# HELP! Brake Booster Control Module J542 - What is it?



## hobhancock (Apr 17, 2006)

Hello all

I am trying to understand what is this brake booster control module. I have a 2002 Jetta 1.8T tiptronic that has a hard brake pedal. I also get a code 17837. I have tried a number of things. I have another Jetta with the same setup that I have been stealing parts to help fix the issue. In the bentley manual in the schematic pages, it lists this brake booster control module J542. The Ross-Tech site suggests when one gets the code 17837 is to change the brake booster control module. I do not know what they are referring to. Is this the brake vacuum pump located under the car on these automatic?. So this is what I have done so far;

Swapped brake booster
Swapped master cylinder and ABS pump
Swapped brake vacuum pump
Bled the lines the old fasion way as well as with VAGCOM.

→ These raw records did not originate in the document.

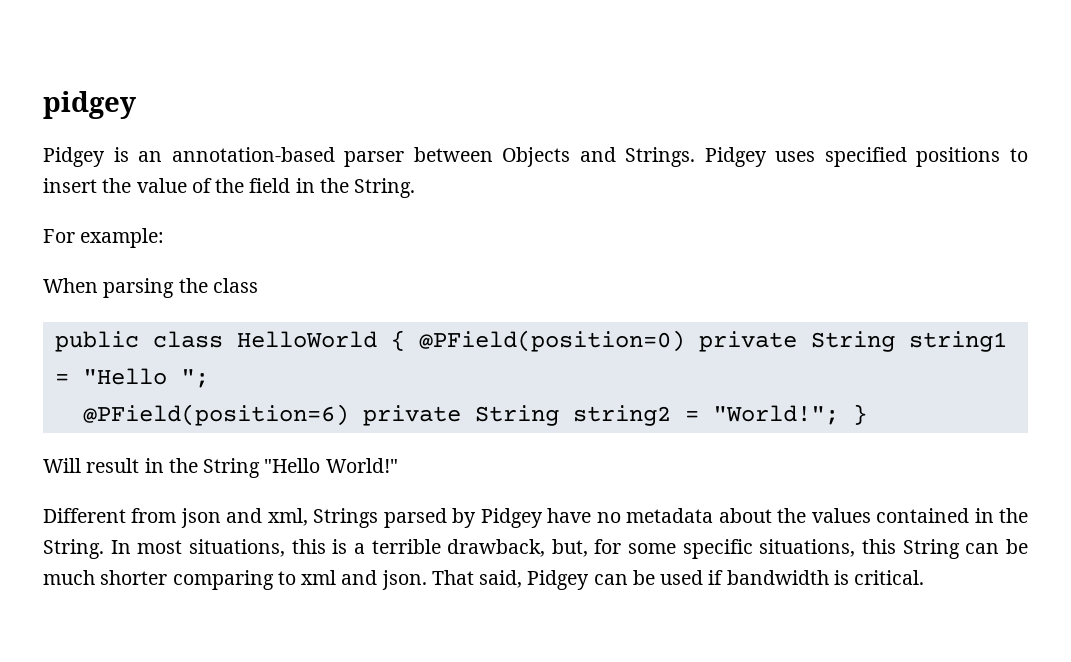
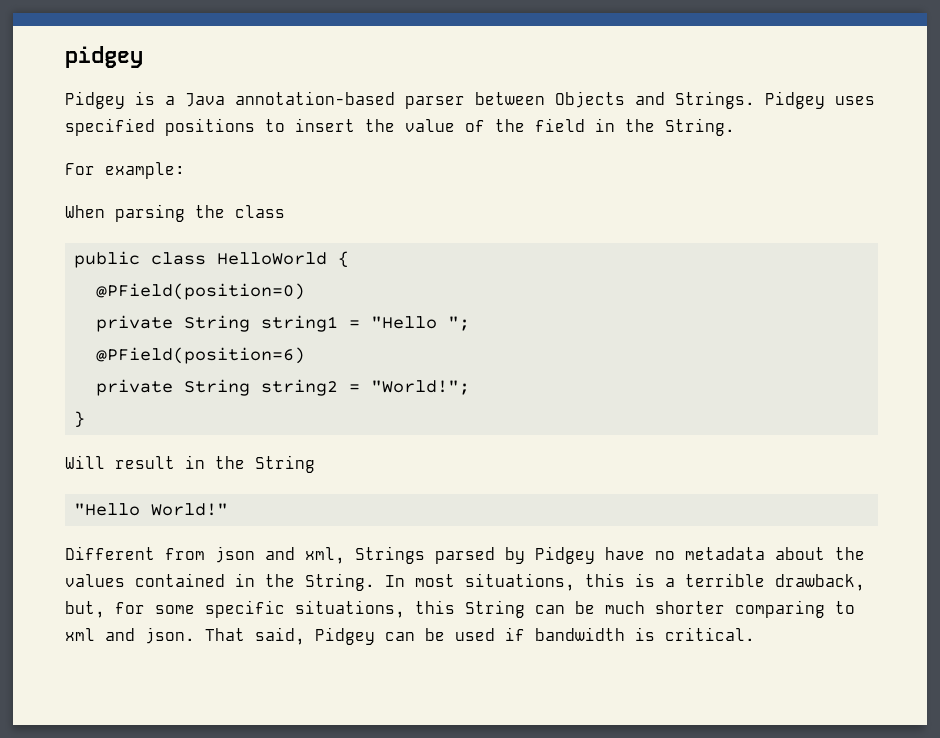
[138,151,163,162] an -> [165,93,225,107] a Java
(405, 340) none -> (350, 259) //
(685, 341) none -> (306, 291) //
(349, 415) none -> (306, 355) //
(839, 415) none -> (471, 387) //
(261, 468) none -> (315, 464) //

Complicating the problem could be the fact that I dont know if the parts I am swapping are any good. How does one test the brake vacuum pump off the car? In the measuring blocks within VAGCOM, it does show the pump is turning on. I should get under there and hold it in my hand while someone pushes the brake with the car running to see if I feel it turn on.

I am going to test the vacuum pressure today. I assume my targets will be in the bentley manual. This car is just not safe to drive when you need both feet on the pedal to stop it. I hope someone out there can shed some light on this issue.

Thanks so much


----------



## hobhancock (Apr 17, 2006)

*Update:*

I now think I have this figured out and hopefully it can be useful for anyone else. The brake booster control module is the module that is intregrated into the vacuum pump itself. I finally was able to figure out how to test the pump to see if it works out of the car. I apologize, but I cant remember where I saw another poster explaining how to do it. What you do is this. The pump module has three prongs in the connector. They are labeled 1,2,5. You need to ground 1 and 2 and apply 12 volts to pin 5. My pump just clicked, but when the new one (used from the junkyard) came I tested it and confirmed that it does run. I installed everything back with much excitement to finally have this work the brakes like it should. That was short lived, because it only helped some what. I could tell there was a difference, so I knew I was headed in the right direction. This made be believe that I was getting vacuum upon startup, but then would lose it. I figured I must have a leak somewhere. I believe my connection with the check valve that is between the booster and the intake manifold was where I was losing it. I fixed that and took it for a test drive. I believe I got it. I have driven for the past two days without issue and have a good brake pedal. Keep in mind also, that there are two check valves, one between the vacuum pump and the booster and then between the booster and the intake.

I hope this will help others down the road.

Reminder. The car is a 2002 Jetta 1.8T automatic with the EYN (tiptronic) tranny or automanual. You access the pump from under car. It sits up in a cubby hole just behind the rack and pinion on the drivers side. It is somewhat of a pain to get it. The pump is mounted to the bracket with two 10mm bolts. You have to take those out in order to remove the bracket so the pump is more accessible. Once the bracket is out, you can move the pump in a way to reach the clamp that holds the hose on the vacuum pump that goes up to the booster. This hose goes into a T connection which plugs into the hole in the booster then continues on to the intake manifold. I was told that this pump only comes on the automatics, however a guy that runs one of the local junkyards said he has a few automatics but he said his cars did not have the pump. So it made me wonder if they are only on the 1.8T automatics with the EYN tranny. I dont know for sure. When he said he had a few 2002 autos and they didnt have a pump, thats what I concluded. Dont take my word for it.


----------